NetBSD Problem Report #51377
From paul@whooppee.com Fri Jul 29 20:44:04 2016
Return-Path: <paul@whooppee.com>
Received: from mail.netbsd.org (mail.netbsd.org [199.233.217.200])
(using TLSv1.2 with cipher ECDHE-RSA-AES256-GCM-SHA384 (256/256 bits))
(Client CN "mail.netbsd.org", Issuer "Postmaster NetBSD.org" (verified OK))
by mollari.NetBSD.org (Postfix) with ESMTPS id CF9067A1B7
for <gnats-bugs@gnats.NetBSD.org>; Fri, 29 Jul 2016 20:44:04 +0000 (UTC)
Message-Id: <20160729204402.3545B16E60@pokey.whooppee.com>
Date: Sat, 30 Jul 2016 04:44:02 +0800 (PHT)
From: paul@whooppee.com
Reply-To: paul@whooppee.com
To: gnats-bugs@NetBSD.org
Subject: fss(4) panic if snapshot mounted read/write
X-Send-Pr-Version: 3.95
>Number: 51377
>Category: kern
>Synopsis: fss(4) panic if snapshot mounted read/write
>Confidential: no
>Severity: serious
>Priority: medium
>Responsible: hannken
>State: closed
>Class: sw-bug
>Submitter-Id: net
>Arrival-Date: Fri Jul 29 20:45:00 +0000 2016
>Closed-Date: Sat Aug 27 15:32:26 +0000 2016
>Last-Modified: Sat Aug 27 15:32:26 +0000 2016
>Originator: Paul Goyette
>Release: NetBSD 7.99.33
>Organization:
+------------------+--------------------------+------------------------+
| Paul Goyette | PGP Key fingerprint: | E-mail addresses: |
| (Retired) | FA29 0E3B 35AF E8AE 6651 | paul at whooppee.com |
| Kernel Developer | 0786 F758 55DE 53BA 7731 | pgoyette at netbsd.org |
+------------------+--------------------------+------------------------+
>Environment:
System: NetBSD pokey.whooppee.com 7.99.33 NetBSD 7.99.33 (POKEY 2016-07-04 08:34:20) #0: Mon Jul 4 20:24:24 PHT 2016 paul@pokey.whooppee.com:/build/netbsd-local/obj/amd64/sys/arch/amd64/compile/POKEY amd64
Architecture: x86_64
Machine: amd64
>Description:
If you attempt to mount a fss(4) snap-shot for read-write access,
you may get the following panic:
/dev/fss0: file system not clean (fs_clean=0x4); please fsck(8)

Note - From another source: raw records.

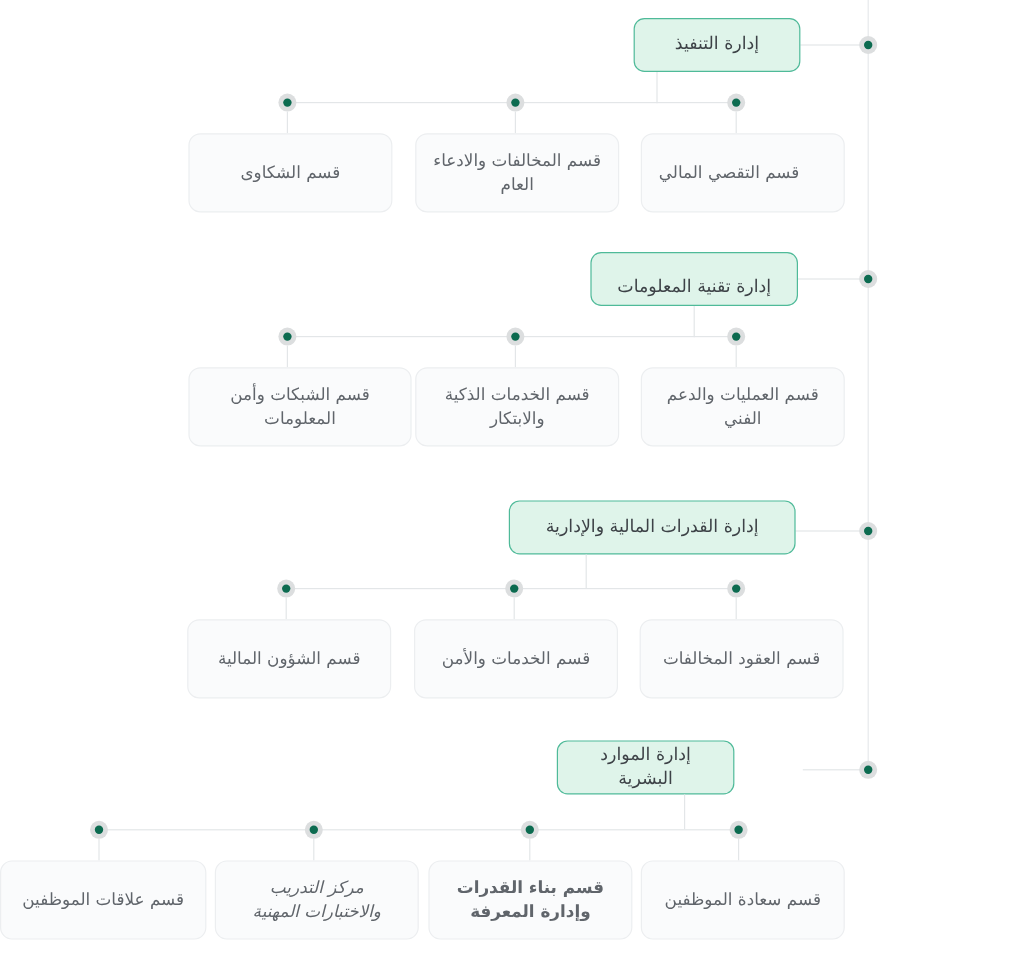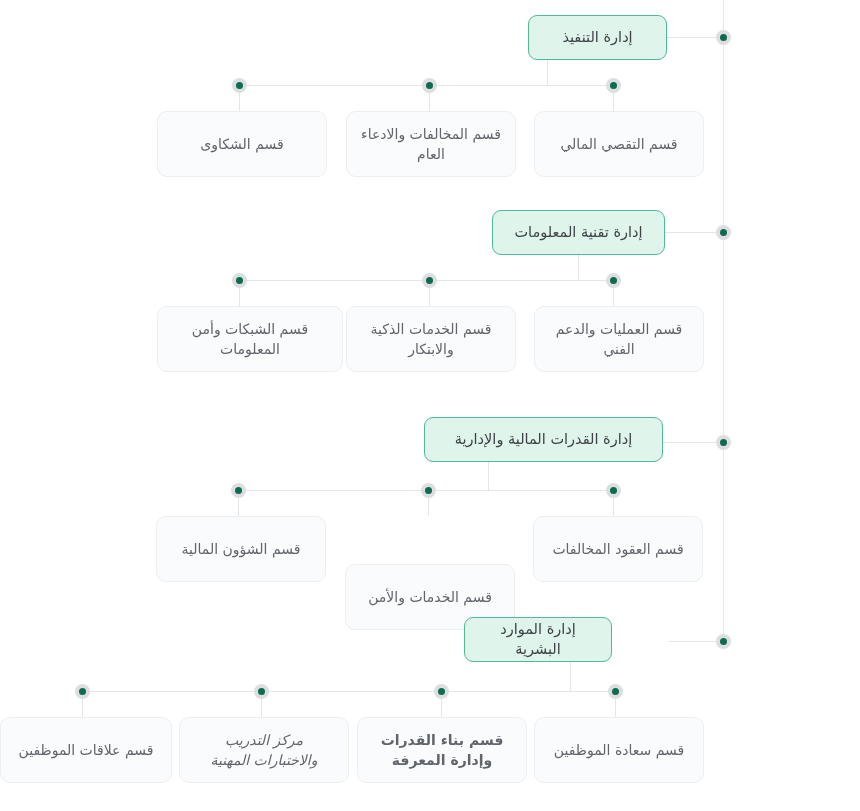--- a/index.html
+++ b/index.html
@@ -108,34 +108,34 @@
   <div class="hline" style="left:240px; top:85px; width:374px;"></div>
 
   <div class="node-dot" style="left:606px; top:78px;"></div>
   <div class="node-dot" style="left:422px; top:78px;"></div>
   <div class="node-dot" style="left:232px; top:78px;"></div>
 
   <div class="vline" style="left:613px; top:93px; height:18px;"></div>
   <div class="vline" style="left:429px; top:93px; height:18px;"></div>
   <div class="vline" style="left:239px; top:93px; height:18px;"></div>
 
-  <div class="unit-box" style="left:534px; top:111px; width:170px;">
+  <div class="unit-box" style="left:534px; top:111px; width:170px;justify-content:flex-end;">
     <span>قسم التقصي المالي</span>
   </div>
   <div class="unit-box" style="left:346px; top:111px; width:170px;">
     <span>قسم المخالفات والادعاء العام</span>
   </div>
   <div class="unit-box" style="left:157px; top:111px; width:170px;">
     <span>قسم الشكاوى</span>
   </div>
 
   <div class="hline" style="left:665px; top:232px; width:59px;"></div>
   <div class="node-dot" style="left:716px; top:225px;"></div>
 
-  <div class="dept-box" style="left:492px; top:210px; width:173px;">
+  <div class="dept-box" style="left:492px; top:210px; width:173px;align-items:flex-end;">
     <span>إدارة تقنية المعلومات</span>
   </div>
 
   <div class="vline" style="left:578px; top:255px; height:26px;"></div>
   <div class="hline" style="left:240px; top:280px; width:374px;"></div>
 
   <div class="node-dot" style="left:606px; top:273px;"></div>
   <div class="node-dot" style="left:422px; top:273px;"></div>
   <div class="node-dot" style="left:232px; top:273px;"></div>
 
@@ -167,21 +167,21 @@
   <div class="node-dot" style="left:421px; top:483px;"></div>
   <div class="node-dot" style="left:231px; top:483px;"></div>
 
   <div class="vline" style="left:613px; top:498px; height:18px;"></div>
   <div class="vline" style="left:428px; top:498px; height:18px;"></div>
   <div class="vline" style="left:238px; top:498px; height:18px;"></div>
 
   <div class="unit-box" style="left:533px; top:516px; width:170px;">
     <span>قسم العقود المخالفات</span>
   </div>
-  <div class="unit-box" style="left:345px; top:516px; width:170px;margin-top:48px;">
+  <div class="unit-box" style="left:345px; top:516px; width:170px;">
     <span>قسم الخدمات والأمن</span>
   </div>
   <div class="unit-box" style="left:156px; top:516px; width:170px;">
     <span>قسم  الشؤون المالية</span>
   </div>
 
   <div class="hline" style="left:669px; top:641px; width:55px;"></div>
   <div class="node-dot" style="left:716px; top:634px;"></div>
 
   <div class="dept-box" style="left:464px; top:617px; width:148px;">

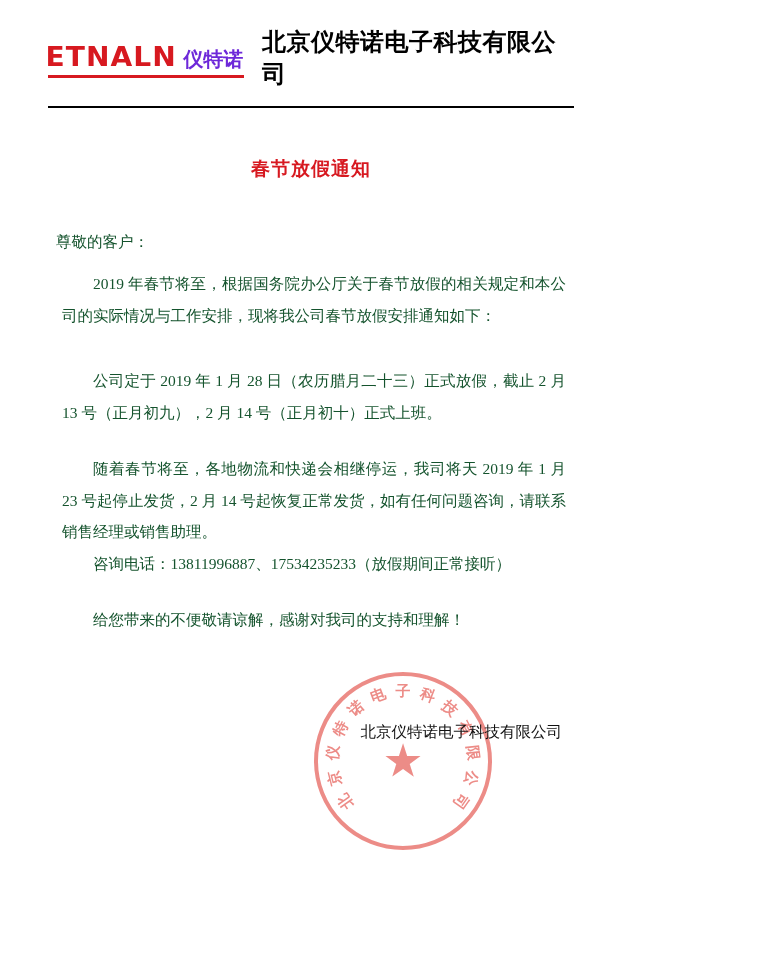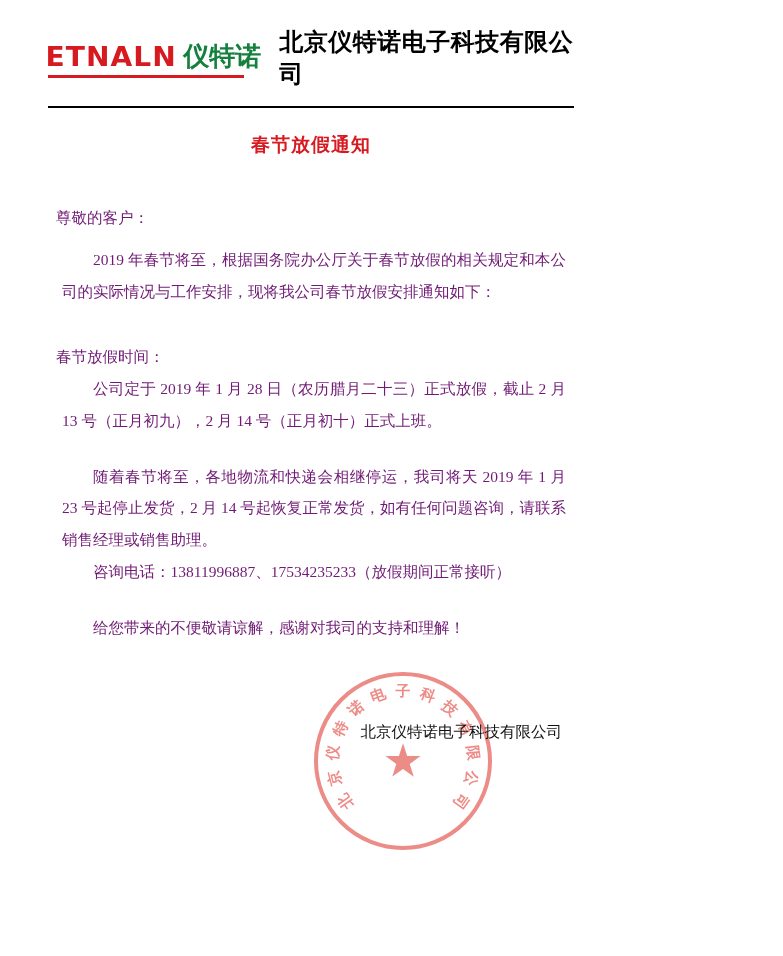--- a/index.html
+++ b/index.html
@@ -50,22 +50,22 @@
     font-size: 27px;
     letter-spacing: 1px;
     color: #d71920;
     line-height: 1;
     transform: scaleX(1.04);
   }
 
   .logo-cn {
     font-family: "DejaVu Sans", sans-serif;
     font-weight: bold;
-    font-size: 26px;
-    color: #15803d;
+    font-size: 20px;
+    color: #6d28d9;
     line-height: 1;
     padding-bottom: 1px;
   }
 
   .logo-underline {
     margin-top: 5px;
     width: 196px;
     height: 3px;
     background: #d71920;
   }
@@ -80,35 +80,35 @@
   }
 
   .header-rule {
     margin: 12px 48px 0 48px;
     height: 2px;
     background: #000000;
   }
 
   
   .doc-title {
-    margin-top: 24px;
+    margin-top: 48px;
     text-align: center;
     font-family: "DejaVu Sans", sans-serif;
     font-weight: bold;
     font-size: 19px;
     color: #d71920;
     letter-spacing: 1px;
   }
 
   
   .body-area {
     margin: 44px 56px 0 56px;
     font-size: 15.5px;
     line-height: 2.05;
-    color: #701a75;
+    color: #14532d;
   }
 
   .para {
     margin: 0;
     text-align: justify;
   }
 
   .indent {
     text-indent: 2em;
     margin-left: 6px;
@@ -211,21 +211,20 @@
   </div>
   <div class="header-rule"></div>
 
   <div class="doc-title">春节放假通知</div>
 
   <div class="body-area">
     <p class="para">尊敬的客户：</p>
     <div class="gap-sm"></div>
     <p class="para indent">2019 年春节将至，根据国务院办公厅关于春节放假的相关规定和本公司的实际情况与工作安排，现将我公司春节放假安排通知如下：</p>
     <div class="gap-lg"></div>
-    <p class="para">春节放假时间：</p>
     <p class="para indent">公司定于 2019 年 1 月 28 日（农历腊月二十三）正式放假，截止 2 月 13 号（正月初九），2 月 14 号（正月初十）正式上班。</p>
     <div class="gap-md"></div>
     <p class="para indent">随着春节将至，各地物流和快递会相继停运，我司将天 2019 年 1 月 23 号起停止发货，2 月 14 号起恢复正常发货，如有任何问题咨询，请联系销售经理或销售助理。</p>
     <p class="para indent">咨询电话：13811996887、17534235233（放假期间正常接听）</p>
     <div class="gap-md"></div>
     <p class="para indent">给您带来的不便敬请谅解，感谢对我司的支持和理解！</p>
     <div class="gap-md"></div>
   </div>
 
   <div class="sign-area">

/dev/fss0: lost blocks 0 files 0
fss0: snapshot invalid: forced unmount
panic: kernel diagnostic assertion "LIST_FIRST(&fmi->fmi_cow_handler) == NULL" failed: file "/build/netbsd-local/src/sys/kern/vfs_trans.c", line 148
cpu0: Begin traceback...
vpanic() at netbsd:vpanic+0x140
cd_play_msf() at netbsd:cd_play_msf
fstrans_mount_dtor() at netbsd:fstrans_mount_dtor+0x82
fstrans_get_lwp_info() at netbsd:fstrans_get_lwp_info+0x76
_fstrans_start.part.2() at netbsd:_fstrans_start.part.2+0x1e
genfs_lock() at netbsd:genfs_lock+0x3d
VOP_LOCK() at netbsd:VOP_LOCK+0x32
vn_lock() at netbsd:vn_lock+0x90
vrelel() at netbsd:vrelel+0x113
do_sys_waitid() at netbsd:do_sys_waitid+0x960
do_sys_wait() at netbsd:do_sys_wait+0x8f
sys___wait450() at netbsd:sys___wait450+0x42
syscall() at netbsd:syscall+0x15b
--- syscall (number 449) ---
75092f43d8ba:
cpu0: End traceback...
The panic does not happen immediately, rather it is delayed for
some seconds. Note that mount complains about the file system
being dirty.
(Note that in the backtrace above, "cd_play_msf" is at the
same address as "kern_assert + 0x48" - the end of kern_assert.)
>How-To-Repeat:
Manually execute the body of the src/tests/dev/fss/t_fss atf
test, but remove the '-o rdonly' from the 'mount fss0' command.
>Fix:
Unknown
>Release-Note:
>Audit-Trail:
From: Paul Goyette <paul@whooppee.com>
To: gnats-bugs@NetBSD.org
Cc:
Subject: Re: kern/51377: fss(4) panic if snapshot mounted read/write
Date: Sun, 31 Jul 2016 12:48:48 +0800 (PHT)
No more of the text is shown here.